The process of legal reasoning is heavily reliant on information stored in text, but while legal texts are generally easily accessible, their interpretation often isn't straight forward, making the understanding of the law effectively inaccessible to the general public.
Problem
What are we working with?
Law: a rule made by a government that states how people may and may not behave in society
Problem: Law is not fun to read, and not “dead easy” to understand
What did we do?
Objective: Make laws more understandable and accessible
Challenges:
Language in law is organized in a different way than other texts, a lot of references => breaks traditional parsing algorithm
Terms are context-specific, the true meaning depends on the words around it
Syntactic complexity is non-linear, it is very hard to understand a cluster of words sometimes
Methodology:
Pre-trained NLP models
Unsupervised ML
Extract information:
Rules
What entities are responsible for compliance
Organize rules into homogeneous groups based on the entity responsible
Technology:
SpaCy library
A little grammar review:
Subject: The word or phrase that indicates “who” or “what”

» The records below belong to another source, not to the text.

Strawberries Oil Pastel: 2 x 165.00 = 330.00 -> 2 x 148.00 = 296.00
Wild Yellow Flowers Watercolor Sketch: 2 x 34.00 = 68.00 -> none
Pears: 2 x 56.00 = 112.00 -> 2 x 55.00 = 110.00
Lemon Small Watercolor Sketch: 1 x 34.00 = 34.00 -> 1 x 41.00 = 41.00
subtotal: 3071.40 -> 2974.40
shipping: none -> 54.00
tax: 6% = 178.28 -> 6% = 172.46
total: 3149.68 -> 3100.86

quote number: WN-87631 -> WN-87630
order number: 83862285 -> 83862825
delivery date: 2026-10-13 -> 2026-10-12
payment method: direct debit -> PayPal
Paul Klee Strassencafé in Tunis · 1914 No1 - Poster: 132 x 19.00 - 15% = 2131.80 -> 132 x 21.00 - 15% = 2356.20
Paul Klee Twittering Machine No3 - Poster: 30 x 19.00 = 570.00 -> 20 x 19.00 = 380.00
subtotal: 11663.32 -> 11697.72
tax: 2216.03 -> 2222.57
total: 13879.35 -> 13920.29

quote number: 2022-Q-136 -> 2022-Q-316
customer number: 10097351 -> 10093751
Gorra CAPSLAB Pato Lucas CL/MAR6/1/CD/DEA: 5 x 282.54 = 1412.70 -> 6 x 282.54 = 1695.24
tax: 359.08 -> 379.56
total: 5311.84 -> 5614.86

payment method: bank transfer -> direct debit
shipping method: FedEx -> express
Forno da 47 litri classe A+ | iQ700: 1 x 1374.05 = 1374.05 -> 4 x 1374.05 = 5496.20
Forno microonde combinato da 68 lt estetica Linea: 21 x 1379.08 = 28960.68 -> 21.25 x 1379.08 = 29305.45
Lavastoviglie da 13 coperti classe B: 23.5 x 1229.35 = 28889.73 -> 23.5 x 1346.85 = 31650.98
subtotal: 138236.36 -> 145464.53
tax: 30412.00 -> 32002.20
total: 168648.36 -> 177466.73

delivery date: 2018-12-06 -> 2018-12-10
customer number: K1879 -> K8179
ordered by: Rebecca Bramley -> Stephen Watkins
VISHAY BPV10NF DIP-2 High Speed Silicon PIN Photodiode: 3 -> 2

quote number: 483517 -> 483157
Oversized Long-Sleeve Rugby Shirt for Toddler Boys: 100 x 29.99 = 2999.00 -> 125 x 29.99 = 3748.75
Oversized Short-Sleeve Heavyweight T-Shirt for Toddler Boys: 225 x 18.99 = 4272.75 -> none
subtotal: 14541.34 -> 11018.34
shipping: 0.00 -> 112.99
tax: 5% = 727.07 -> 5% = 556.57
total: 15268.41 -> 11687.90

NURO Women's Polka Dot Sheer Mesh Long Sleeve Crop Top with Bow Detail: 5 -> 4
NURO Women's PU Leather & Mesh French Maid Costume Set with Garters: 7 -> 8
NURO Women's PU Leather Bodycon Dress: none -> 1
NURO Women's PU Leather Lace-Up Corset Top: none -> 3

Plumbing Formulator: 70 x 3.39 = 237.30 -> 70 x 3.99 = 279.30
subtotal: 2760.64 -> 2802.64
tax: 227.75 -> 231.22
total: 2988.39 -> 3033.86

Object: The entity that is acted upon by the subject
Stop word: a word that's used so much that instead of adding information, they add noise.
Use case: Accessibility for Ontarians with Disabilities Act (AODA)
Burden: a requirement or obligation that organizations have to comply with. E.g. Physical and architectural barriers, documentation and training
Three Major Steps
Burdens Extraction: identify sentences in the law and express a rule. Found limited vocabulary: shall must, oblige, require. Then use wordnet to find groups of synonyms connected by semantic meaning.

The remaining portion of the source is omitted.